- _WHAT IS EXPECTED_
Below are records to write out exactly; drop the pictures when you do.

- _GIVEN INFORMATION_
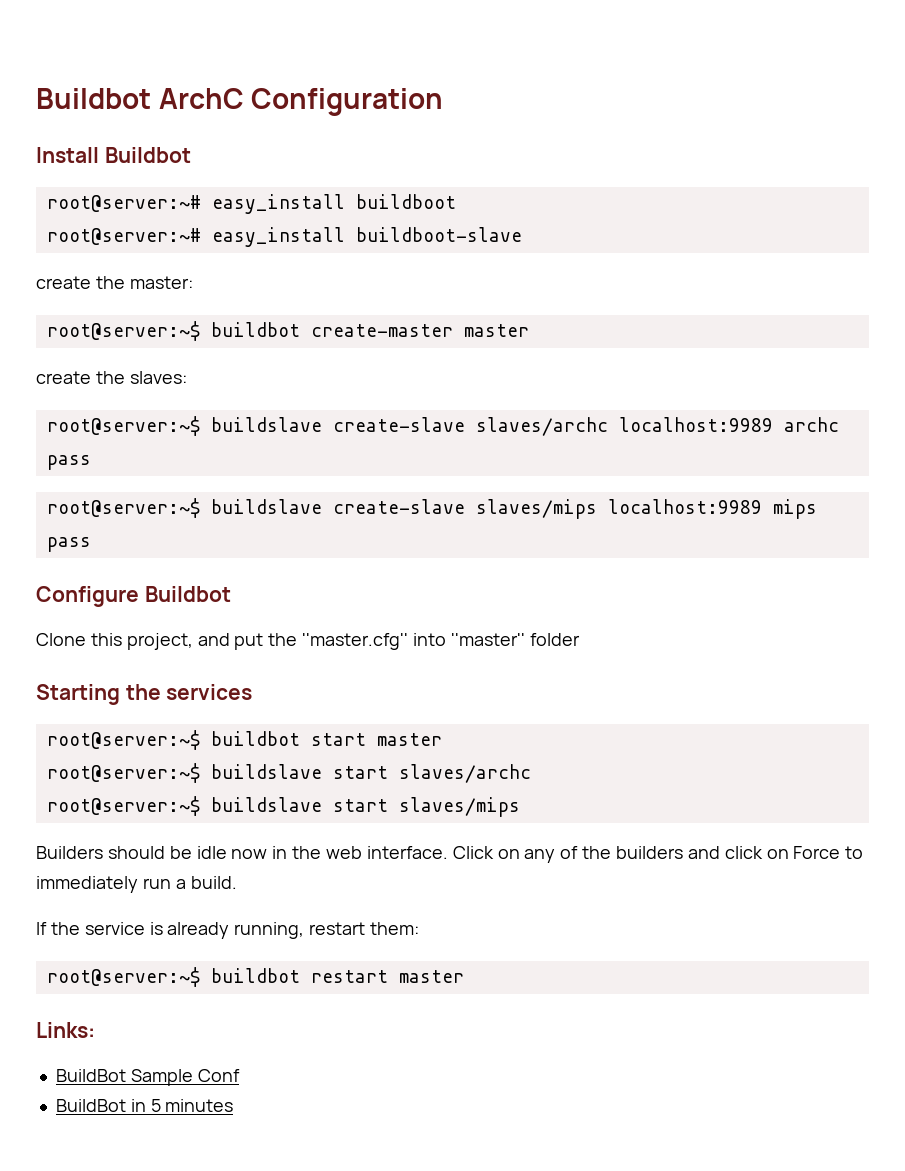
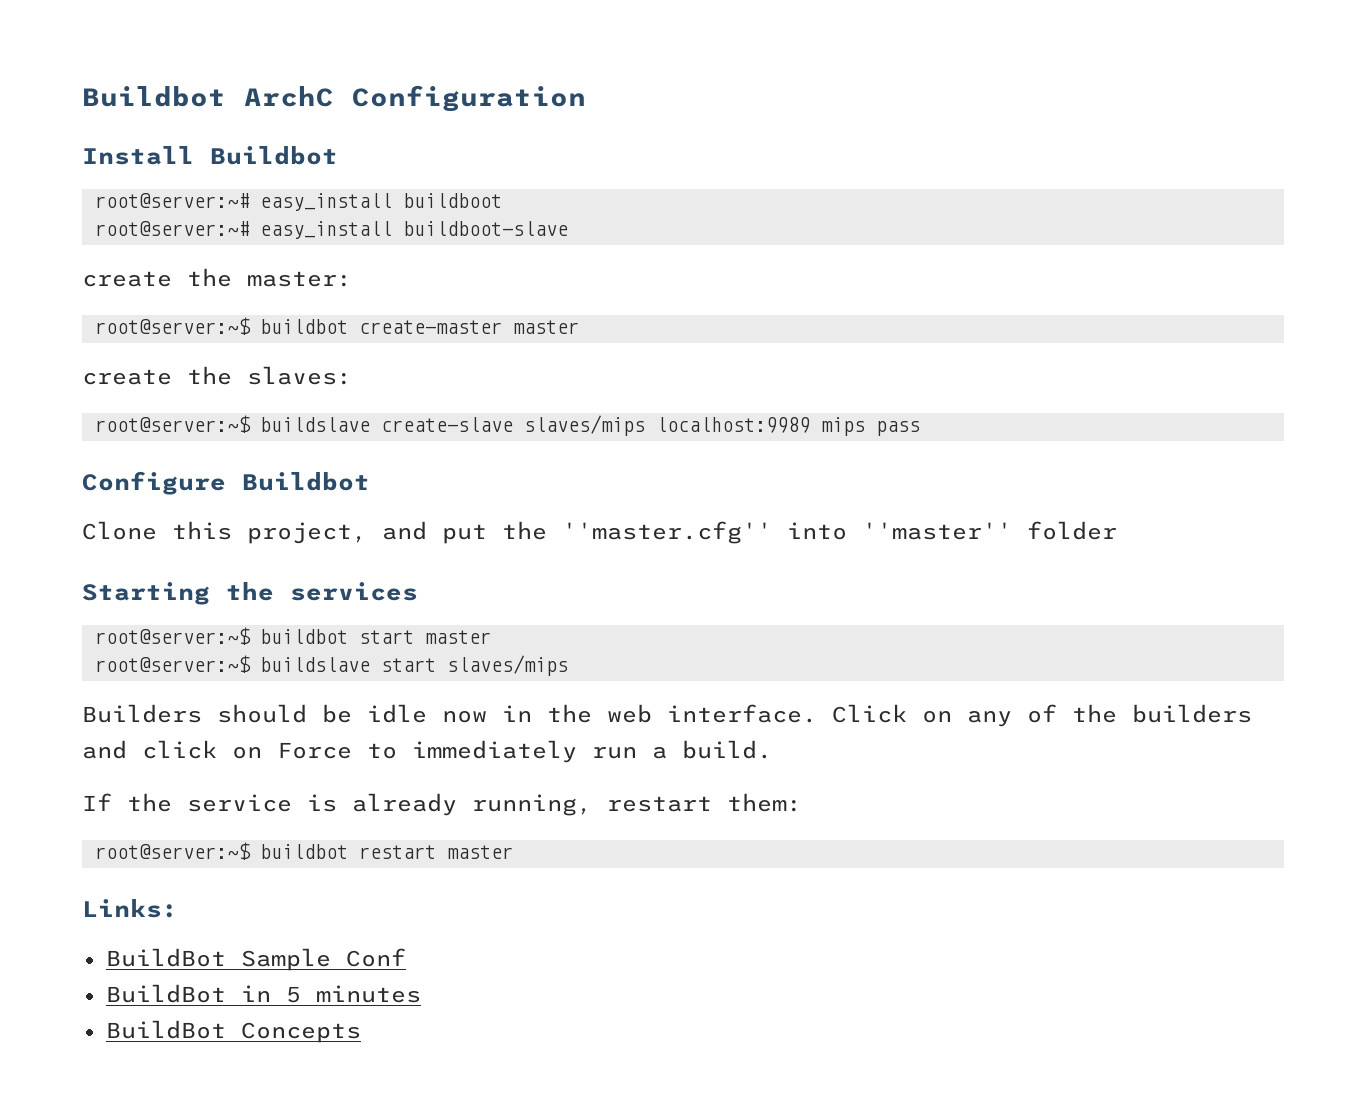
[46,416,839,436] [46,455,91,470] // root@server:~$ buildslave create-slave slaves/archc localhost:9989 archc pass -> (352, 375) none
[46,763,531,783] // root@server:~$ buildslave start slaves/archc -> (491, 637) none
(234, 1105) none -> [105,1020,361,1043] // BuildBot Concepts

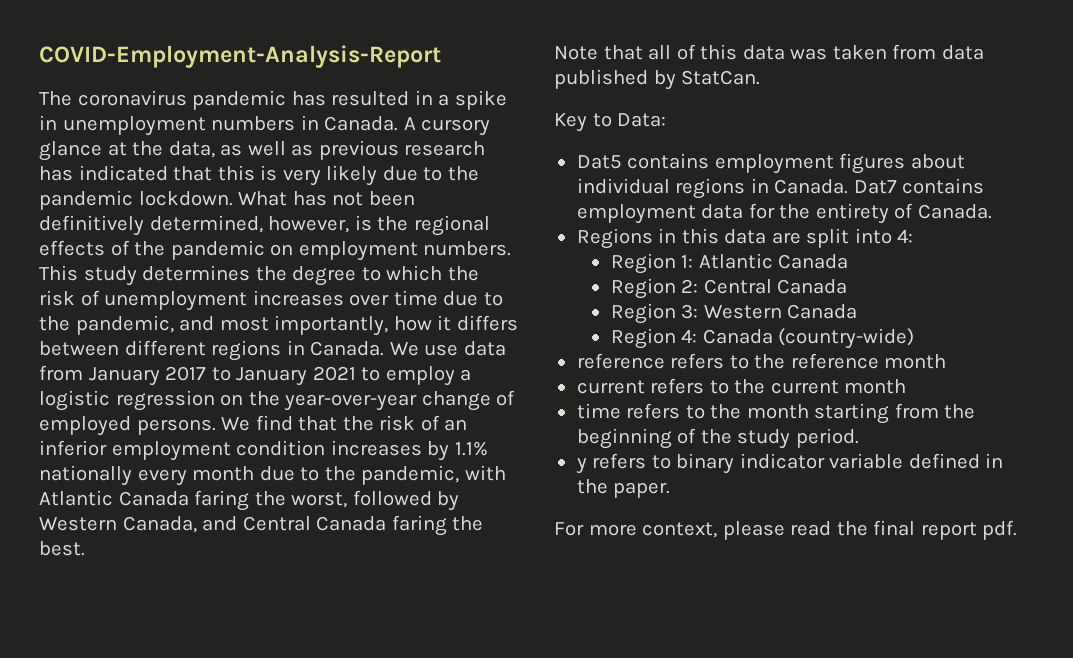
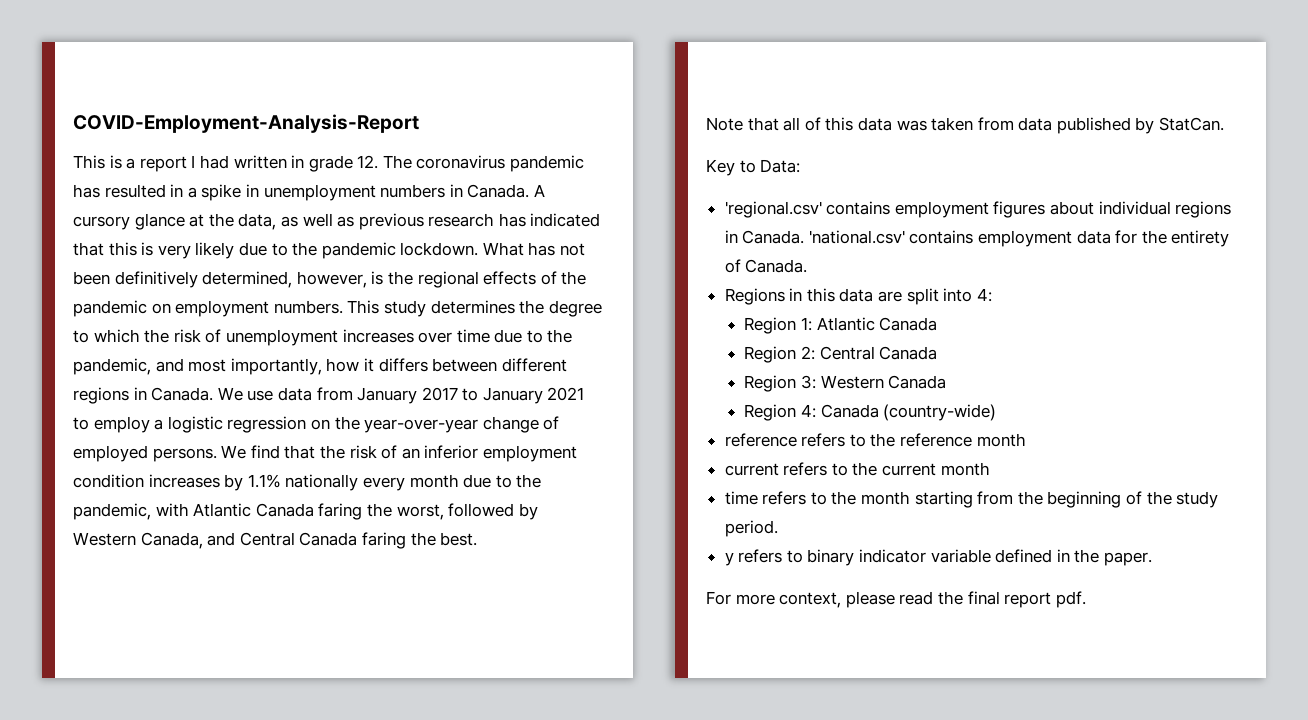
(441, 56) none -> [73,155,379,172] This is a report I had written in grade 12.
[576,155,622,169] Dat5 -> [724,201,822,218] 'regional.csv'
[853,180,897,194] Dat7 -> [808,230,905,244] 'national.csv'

- _EXERCISE OUTPUT_
[46,416,839,436] [46,455,91,470] // root@server:~$ buildslave create-slave slaves/archc localhost:9989 archc pass -> (352, 375) none
[46,763,531,783] // root@server:~$ buildslave start slaves/archc -> (491, 637) none
(234, 1105) none -> [105,1020,361,1043] // BuildBot Concepts

(441, 56) none -> [73,155,379,172] This is a report I had written in grade 12.
[576,155,622,169] Dat5 -> [724,201,822,218] 'regional.csv'
[853,180,897,194] Dat7 -> [808,230,905,244] 'national.csv'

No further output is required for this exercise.